In yet other aspects, the C1V1-E122/E162 mutant chimeric protein is capable of mediating a depolarizing current in the cell when the cell is illuminated with light. In some embodiments the light can be green light. In other embodiments, the light can have a wavelength of between about 540 nm to about 560 nm. In some embodiments, the light can have a wavelength of about 546 nm. In some embodiments, the C1V1-E122/E162 mutant chimeric protein does not mediate a depolarizing current in the cell when the cell is illuminated with violet light.

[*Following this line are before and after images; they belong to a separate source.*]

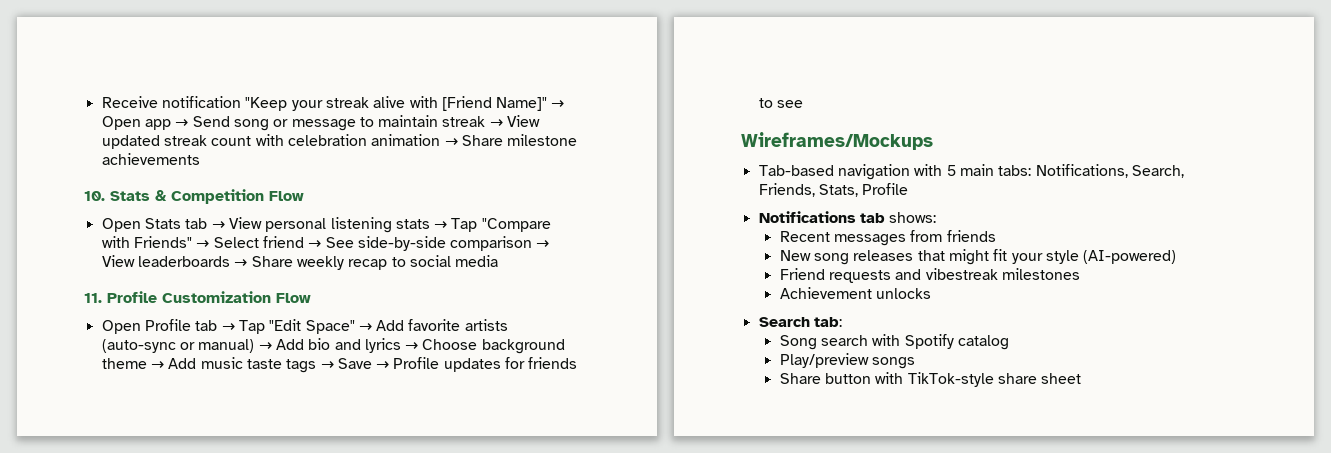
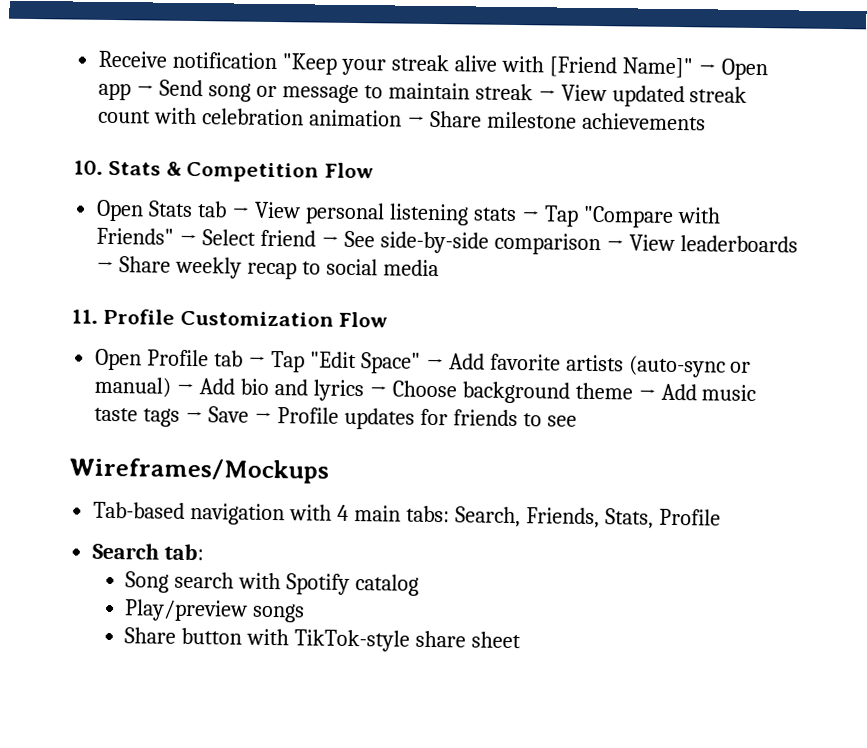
- Tab-based navigation with 5 main tabs: Notifications, Search, Friends, Stats, Profile
+ Tab-based navigation with 4 main tabs: Search, Friends, Stats, Profile
- Notifications tab shows:
- Recent messages from friends
- New song releases that might fit your style (AI-powered)
- Friend requests and vibestreak milestones
- Achievement unlocks

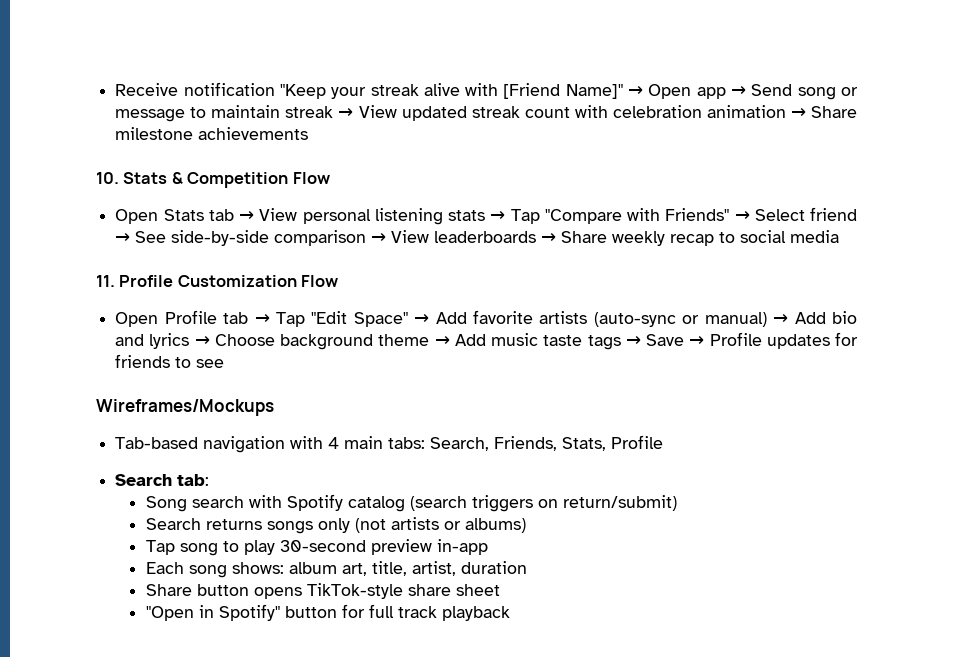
- Song search with Spotify catalog
- Play/preview songs
+ Song search with Spotify catalog (search triggers on return/submit)
+ Search returns songs only (not artists or albums)
+ Tap song to play 30-second preview in-app
+ Each song shows: album art, title, artist, duration
- Share button with TikTok-style share sheet
+ Share button opens TikTok-style share sheet
+ "Open in Spotify" button for full track playback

In some embodiments, the chimeric protein does not mediate a depolarizing current in the cell when the cell is illuminated with light having a wavelength of about 405 nm. In some embodiments, the C1V1-E122/E162 mutant chimeric protein can exhibit less activation when exposed to violet light relative to C1V1 chimeric proteins lacking mutations at E122/E162 or relative to other light-responsive cation channel proteins. Additionally, the light can have an intensity of about 100 Hz. In some embodiments, activation of the C1V1-E122/E162 mutant chimeric protein with light having an intensity of 100 Hz can cause depolarization-induced synaptic depletion of the neurons expressing the C1V1-E122/E162 mutant chimeric protein. In some embodiments, the disclosed C1V1-E122/E162 mutant chimeric protein can have specific properties and characteristics for use in depolarizing the membrane of a neuronal cell in response to light.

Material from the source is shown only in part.